§ **Exercise brief**: Copy the data below exactly. Any pictures in it should be omitted.

Edit difference data
= Beginning of Section =

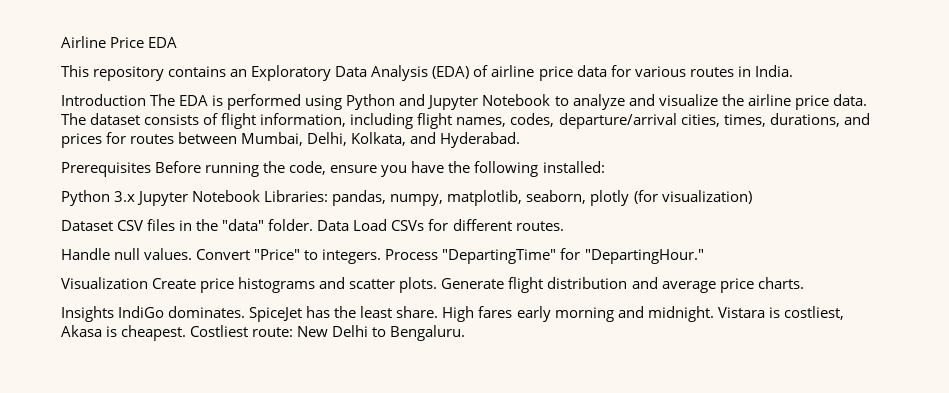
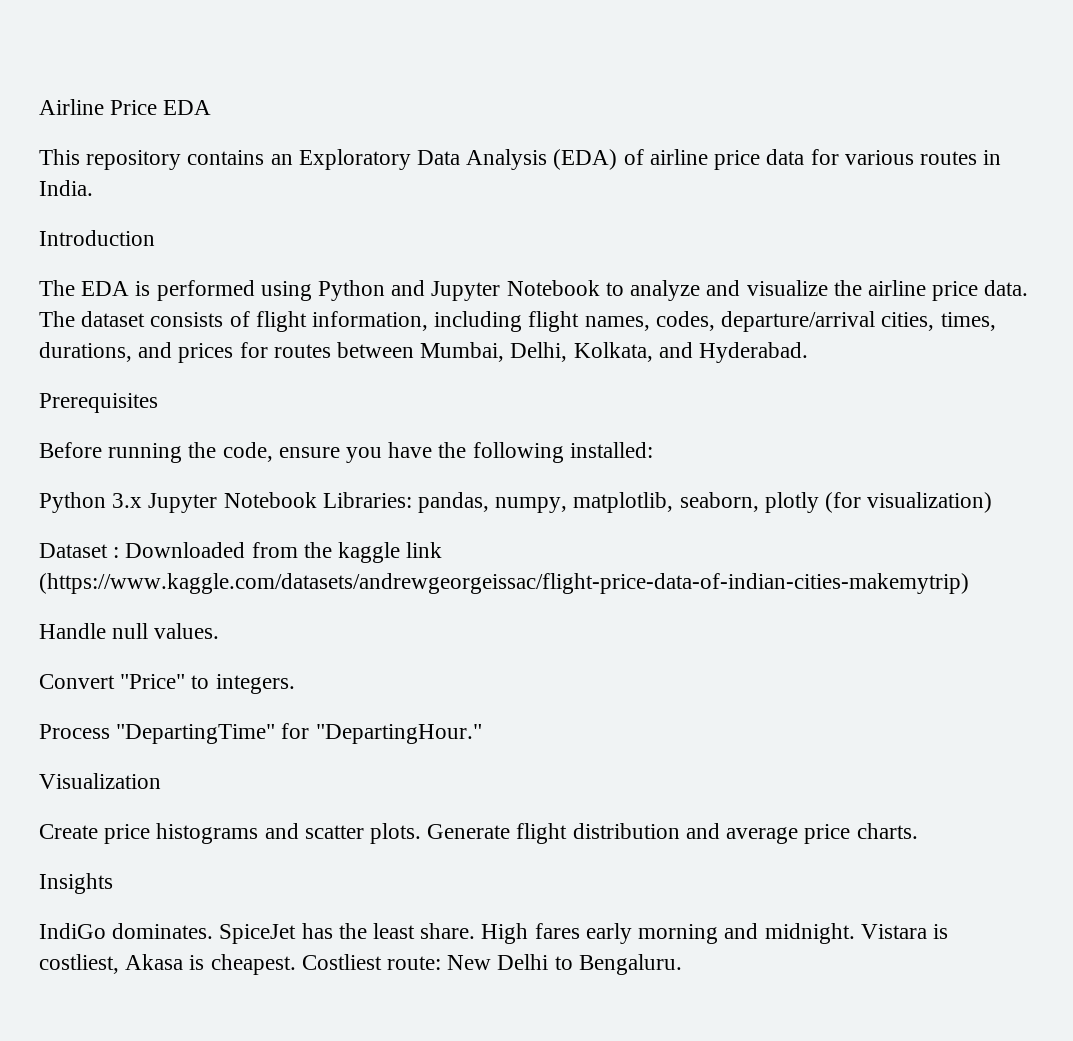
- Introduction The EDA is performed using Python and Jupyter Notebook to analyze and visualize the airline price data.
+ Introduction
+ The EDA is performed using Python and Jupyter Notebook to analyze and visualize the airline price data.
- Prerequisites Before running the code, ensure you have the following installed:
+ Prerequisites
+ Before running the code, ensure you have the following installed:
- Dataset CSV files in the "data" folder. Data Load CSVs for different routes.
+ Dataset : Downloaded from the kaggle link (https://www.kaggle.com/datasets/andrewgeorgeissac/flight-price-data-of-indian-cities-makemytrip)
- Handle null values. Convert "Price" to integers. Process "DepartingTime" for "DepartingHour."
+ Handle null values.
+ Convert "Price" to integers.
+ Process "DepartingTime" for "DepartingHour."
- Visualization Create price histograms and scatter plots.
+ Visualization
+ Create price histograms and scatter plots.
- Insights IndiGo dominates.
+ Insights
+ IndiGo dominates.

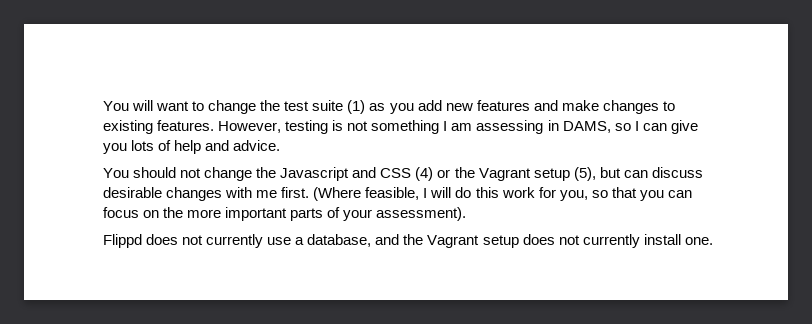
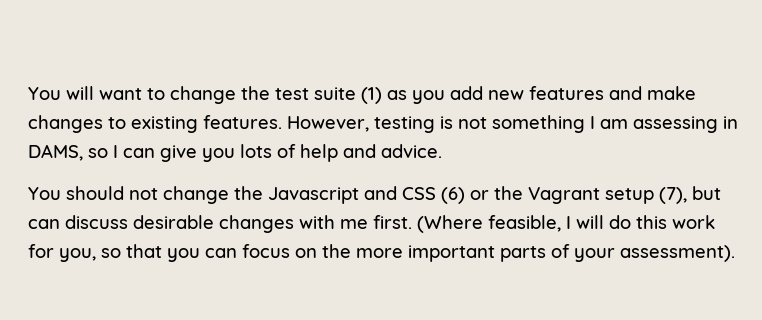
- You should not change the Javascript and CSS (4) or the Vagrant setup (5), but can discuss desirable changes with me first.
+ You should not change the Javascript and CSS (6) or the Vagrant setup (7), but can discuss desirable changes with me first.
- Flippd does not currently use a database, and the Vagrant setup does not currently install one.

= End of Section =

§ **Response box**:
- Introduction The EDA is performed using Python and Jupyter Notebook to analyze and visualize the airline price data.
+ Introduction
+ The EDA is performed using Python and Jupyter Notebook to analyze and visualize the airline price data.
- Prerequisites Before running the code, ensure you have the following installed:
+ Prerequisites
+ Before running the code, ensure you have the following installed:
- Dataset CSV files in the "data" folder. Data Load CSVs for different routes.
+ Dataset : Downloaded from the kaggle link (https://www.kaggle.com/datasets/andrewgeorgeissac/flight-price-data-of-indian-cities-makemytrip)
- Handle null values. Convert "Price" to integers. Process "DepartingTime" for "DepartingHour."
+ Handle null values.
+ Convert "Price" to integers.
+ Process "DepartingTime" for "DepartingHour."
- Visualization Create price histograms and scatter plots.
+ Visualization
+ Create price histograms and scatter plots.
- Insights IndiGo dominates.
+ Insights
+ IndiGo dominates.

- You should not change the Javascript and CSS (4) or the Vagrant setup (5), but can discuss desirable changes with me first.
+ You should not change the Javascript and CSS (6) or the Vagrant setup (7), but can discuss desirable changes with me first.
- Flippd does not currently use a database, and the Vagrant setup does not currently install one.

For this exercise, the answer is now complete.